● **Collection entries**:
______
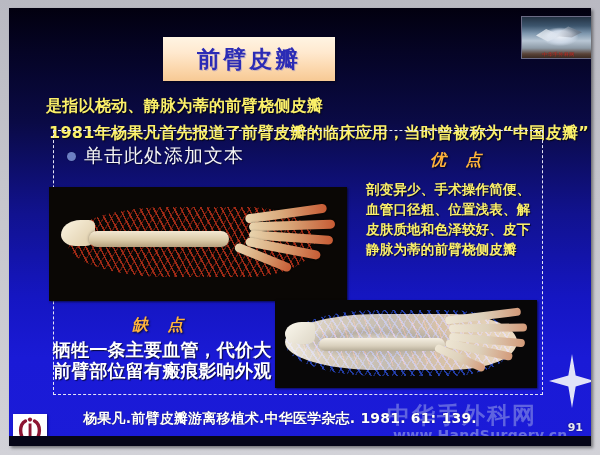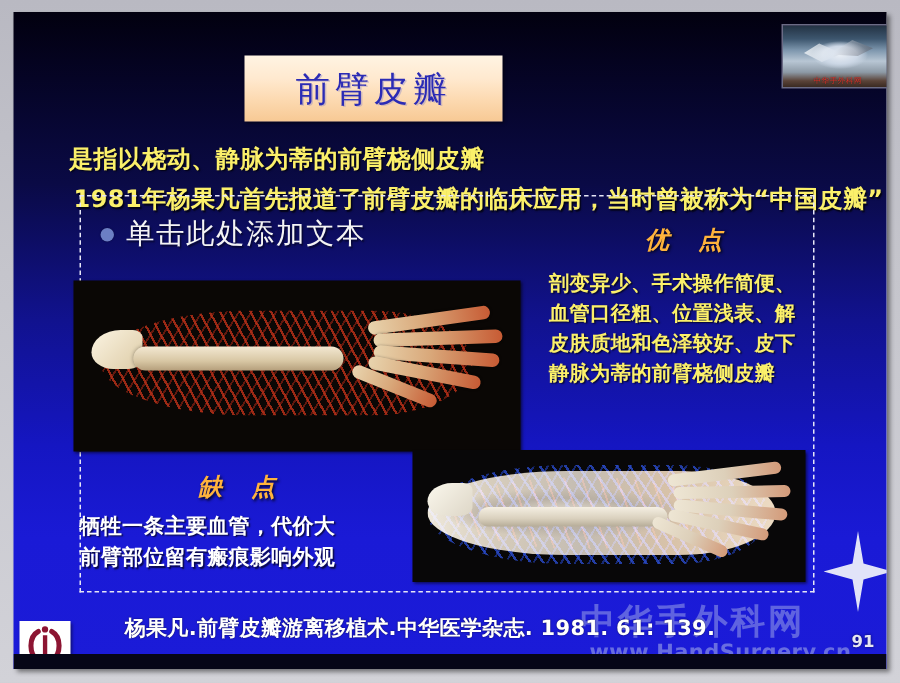--- a/index.html
+++ b/index.html
@@ -93,21 +93,21 @@
     background: linear-gradient(to bottom,
       #fff4e3 0%, #ffe9cf 35%, #fcd9b0 68%, #f7c994 100%);
     display: flex;
     align-items: center;
     justify-content: center;
     box-shadow: 1px 1px 2px rgba(0,0,0,.5);
   }
   #title-text {
     font-family: "DejaVu Serif", "Liberation Serif", serif;
     font-size: 23px;
-    font-weight: normal;
+    font-weight: bold;
     color: #2b2bb5;
     letter-spacing: 3px;
     text-shadow: 1px 1px 0 rgba(120,120,200,0.35);
   }
 
   
   .intro-line {
     position: absolute;
     color: #fbf06a;
     font-weight: bold;
@@ -178,26 +178,27 @@
     text-shadow: 1px 1px 1px rgba(0,0,0,.7);
   }
 
   
   #cons-body {
     position: absolute;
     left: 44px; top: 333px;
   }
   #cons-body .cons-line {
     color: #ffffff;
-    font-size: 14px;
+    font-size: 18px;
     font-weight: bold;
     line-height: 21px;
     white-space: nowrap;
     letter-spacing: .2px;
     text-shadow: 1px 1px 1px rgba(0,0,0,.7);
+    font-family: Liberation Mono, monospace;
   }
 
   
   #specimen-photo-arterial {
     position: absolute;
     left: 40px; top: 179px;
     width: 298px; height: 114px;
     background: #0a0705;
     overflow: hidden;
     box-shadow: 1px 1px 2px rgba(0,0,0,.6);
______
● **What to do**:
Tally the lines in the data that contain the string "text". Report only the total.

● **Response below**:
4